The Ridge

Early experimenting with AI coding tools
2026-01-08

Over the last few days I have been experimenting with AI coding tools to help build a weather app. I think as development time and cost decrease, in the future it will be common to build applications to your own specifications. The tools I used were Cursor, Antigravity, Windsurf, Roo and Codex. They are all dependent on Visual Studio Code (though I think Codex can be standalone), I think these tools will diversify in the future, but with the rush to market building off VS Code was the obvious choice. They fall into two categories, all except Roo code are forks of Visual Studio Code with their proprietary AI UI baked in. Roo on the other hand has opted to just be an extension primarily for traditional Visual Studio code but could also be added to any of the other forks.

The downside for Roo being an extension is that it is beholden to VS Code design choices, for example the prioritisation of Co-Pilot meant having to tweak the UI to get the Roo agent chat and workspace explorer open at the same time.

It is important to note that all these tools are merely ways to interact with the underlying language models, so most of the main stream models such as Gemini and Claude are available regardless of the platform.

What drew me to Roo code was the pricing transparency, it’s “pay as you go”, allowing you to pay directly for tokens, these can then be spent on any model you wish. Whereas most of the other services offer a subscription which is unclear on how much access you get to the more powerful models. Pay as you go also opened my eyes to how expensive these models can be, I blew through $10 of credit in a couple of hours with Claude Opus 4.5. I don’t know how this compares to taking out a subscription. Once the investor capital subsidises stop and these companies have to start making profits, it will be interesting to see what happens to prices. It is likely though that advances in models and hardware will help with pricing.

Since I last dabbled with AI coding tools around 8 months ago the new trend is toward agentic development. This means instead of the tooling autocompleting or one shotting your commands it will work more like a developer. The flow seemed similar across platforms with the tooling prompting the model to generate a plan based on your requirements and then iterate through and undertake all the coding tasks. What was impressive is it will then attempt to run console commands to start a server or open a web browser to verify if the application works correctly. It can read logs and perform commands to debug the application. It will then go back into coding mode to try and look at these logs. Antigravity was able to open the chrome browser and navigate its way around my test application. The Roo extension opened a browser tab in VS Code.

I activated a free trial for Chat-GPT plus which gives access to Codex. This is quite a capable model and was a noticeable step up from the free offerings in terms of being able to work on a complex feature for a long period of time. Although you are limited on often you can use the system per day, I think it offers more compute for $20 per month than buying tokens for something like Claude 4.5 Opus directly.

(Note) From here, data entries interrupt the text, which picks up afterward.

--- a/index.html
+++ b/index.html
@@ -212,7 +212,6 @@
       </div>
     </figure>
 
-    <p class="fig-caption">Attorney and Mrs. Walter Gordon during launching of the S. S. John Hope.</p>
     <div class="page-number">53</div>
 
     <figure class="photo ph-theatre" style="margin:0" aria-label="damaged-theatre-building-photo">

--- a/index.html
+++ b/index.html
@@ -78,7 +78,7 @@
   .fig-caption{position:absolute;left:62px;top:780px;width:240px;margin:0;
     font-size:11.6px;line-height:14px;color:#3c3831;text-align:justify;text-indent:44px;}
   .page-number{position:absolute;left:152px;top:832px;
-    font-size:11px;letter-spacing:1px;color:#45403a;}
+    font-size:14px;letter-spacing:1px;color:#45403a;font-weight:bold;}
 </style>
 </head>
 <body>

Although impressive it’s still early days for these kinds of interactions, the tools stumbled with many commands, for example not checking if the web sever had been started before trying to access a page. You then have a delay as it tries to understand what is going wrong. Another agent ran a git command to rollback to the previous commit, without realising that there had not been any commits that session, so it wiped hours of code. Fortunately, in that case it was able to remember what the file had contained. The Cursor IDE pushed being able to launch and orchestrate multiple concurrent agents, I have not tried this feature but from a cost and mental bandwidth I think it’s still early to go down the multiple agents route. By mental bandwidth I mean the amount of focus you must give just one agent is quite high. It can churn out features quick but quite often there will be nuances and quirks which will require multiple prompts to iron out. Other times it will use its own initiative and go in a different direction to the original prompt wasting tokens and forcing manual intervention.

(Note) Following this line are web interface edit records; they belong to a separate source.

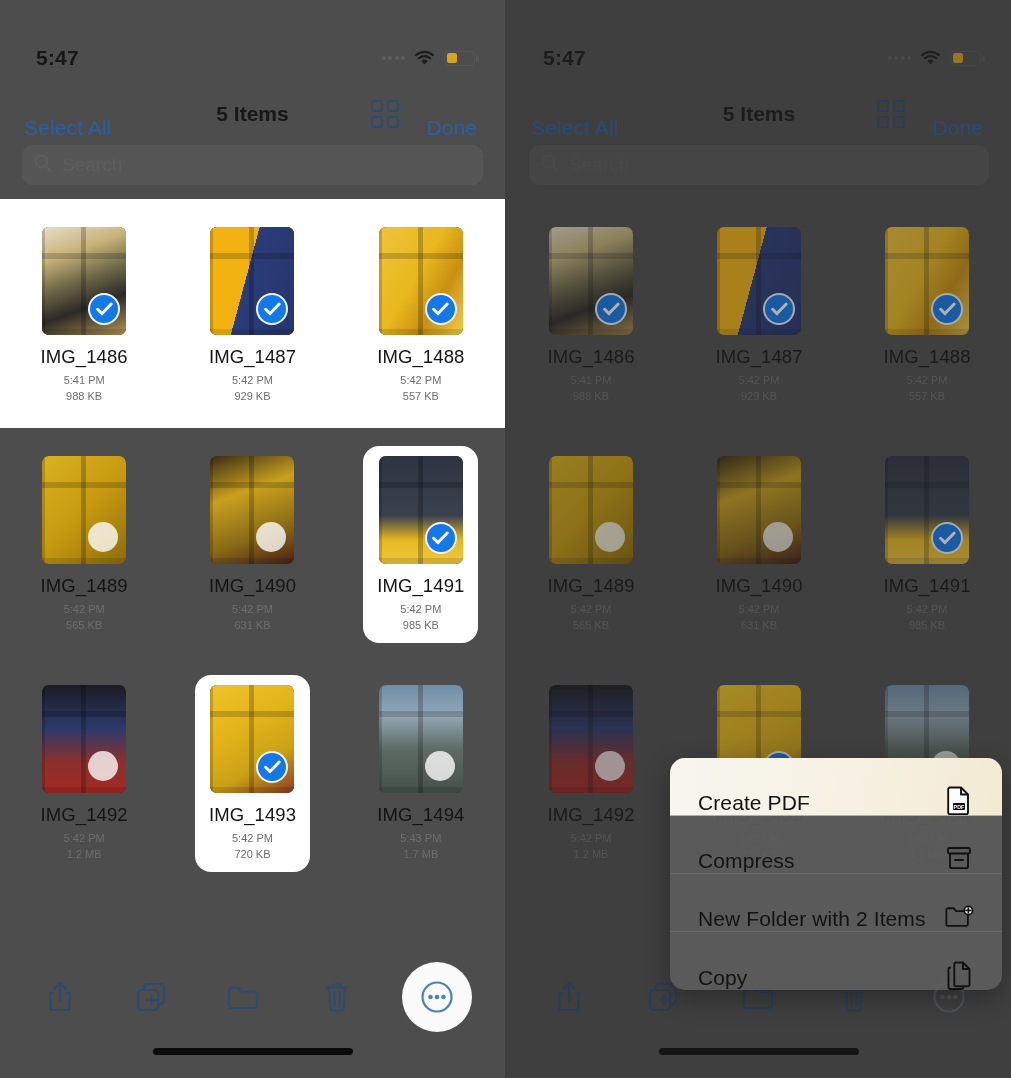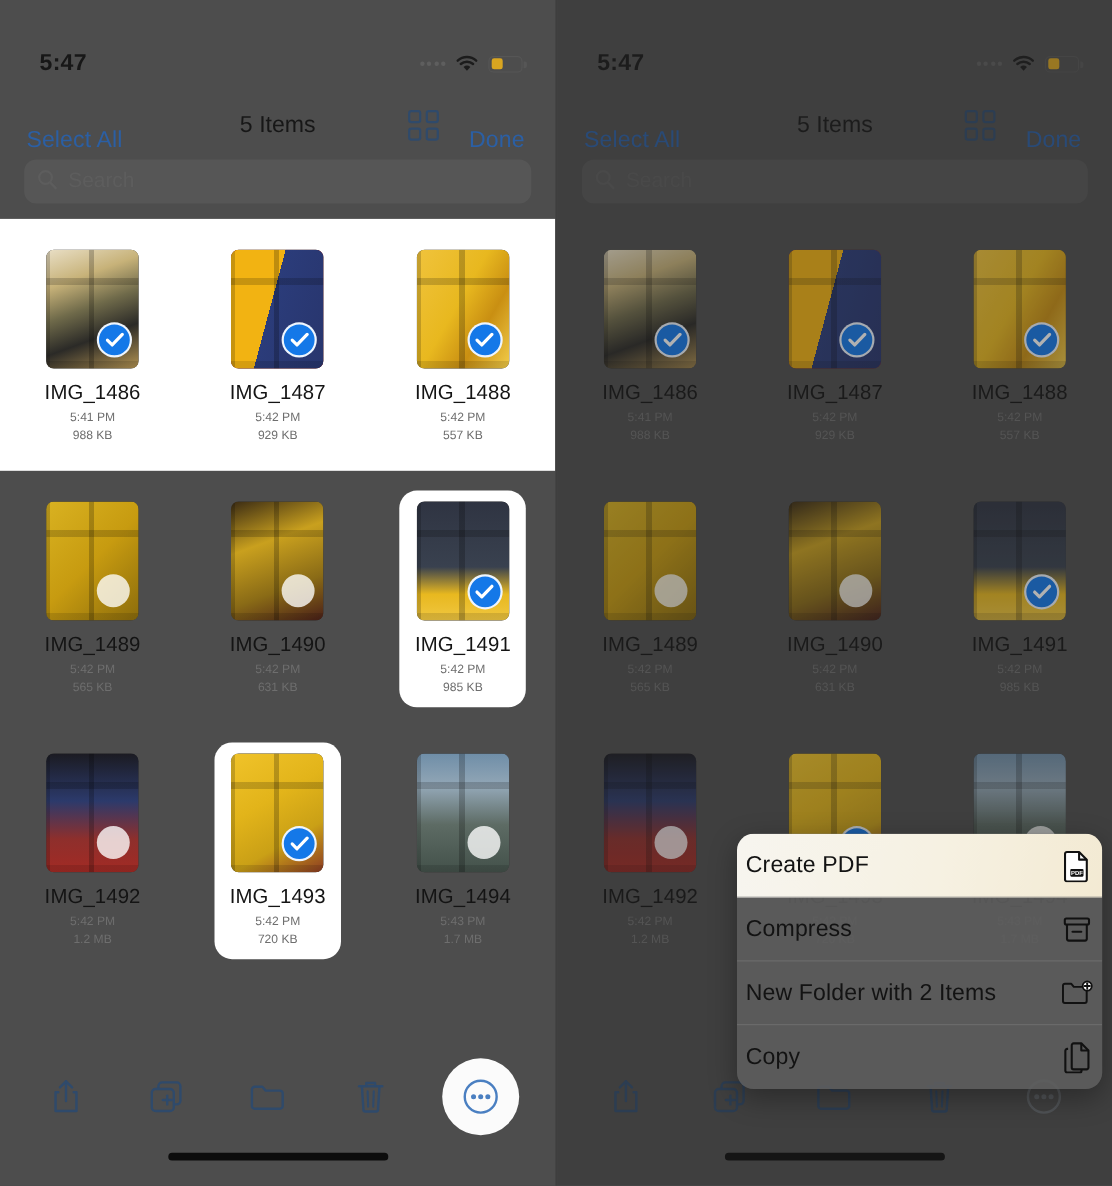--- a/index.html
+++ b/index.html
@@ -49,7 +49,7 @@
   .nav-link { font-size: 21px; color: #2b5fa4; letter-spacing: .1px; margin-top: 28px; }
   .nav-title {
     position: absolute; left: 0; right: 0; text-align: center;
-    font-size: 21px; font-weight: normal; color: #171717; pointer-events: none;
+    font-size: 21px; font-weight: bold; color: #171717; pointer-events: none;
   }
   .nav-right { margin-left: auto; display: flex; align-items: center; gap: 27px; z-index: 2;}
   .grid-icon { display: grid; grid-template-columns: 12px 12px; gap: 4px; }

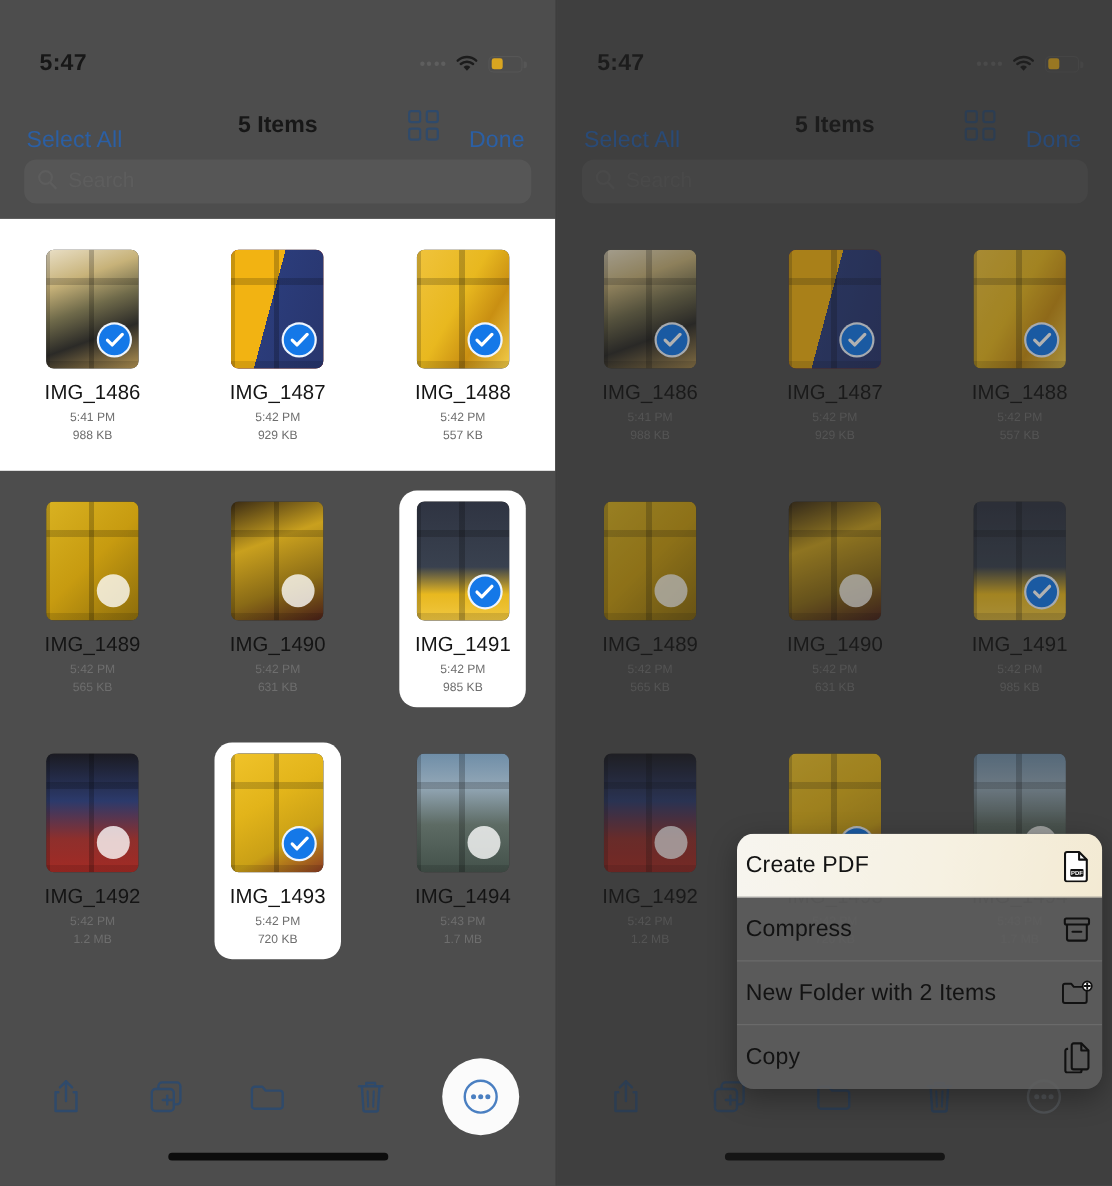--- a/index.html
+++ b/index.html
@@ -131,8 +131,8 @@
     box-shadow: 0 8px 26px rgba(0,0,0,.32);
   }
   .ctxrow {
-    height: 58px; display: flex; align-items: center;
-    padding: 0 8px; gap: 10px;
+    height: 58px; display: flex; align-items: flex-end;
+    padding: 0 28px; gap: 10px;
     border-bottom: 1px solid rgba(120,120,120,0.55);
   }
   .ctxrow:last-child { border-bottom: none; }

One of the most important lessons I learned is to regularly start a new prompting session. Even if a feature is implemented incorrectly, I found that by continuing to re-prompt in the same context led to the model repeatedly trying the same steps to fix the problem and expecting a different result. Or it would look to oversimplify your requirements, for example instead of digging into documentation to understand and API it would just hardcode a response and move on. Starting a new context felt like a developer taking a break and coming back to the problem. The model appeared more focused and willing to try a different approach. Being a able to quickly read the codebase meant that even a fresh context could soon get to speed on implementing a prompt.

As I was working on a hobby side project, I was reluctant to spend any more money on tokens so opted to explore the free offerings further. I quickly hit the limits of Antigravity which caused me to switch to Windsurf. At the time of writing there appears to be very generous limits on the SWE 1.5 model, and I was surprised how capable it was. This would be my recommendation for now if you are averse to a subscription service, it seemed much better value than buying more Claude Opus 4.5 tokens. However I think Codex may well be worth it at $20 a month.

It is clear we are still in the early stages of AI coding agents, there is a lot of work to be done. Currently I feel the biggest bottleneck is the cost and token limits. Even if models did not get more sophisticated being able to have multiple agents review, agree and critic a single agents changes would go a long way.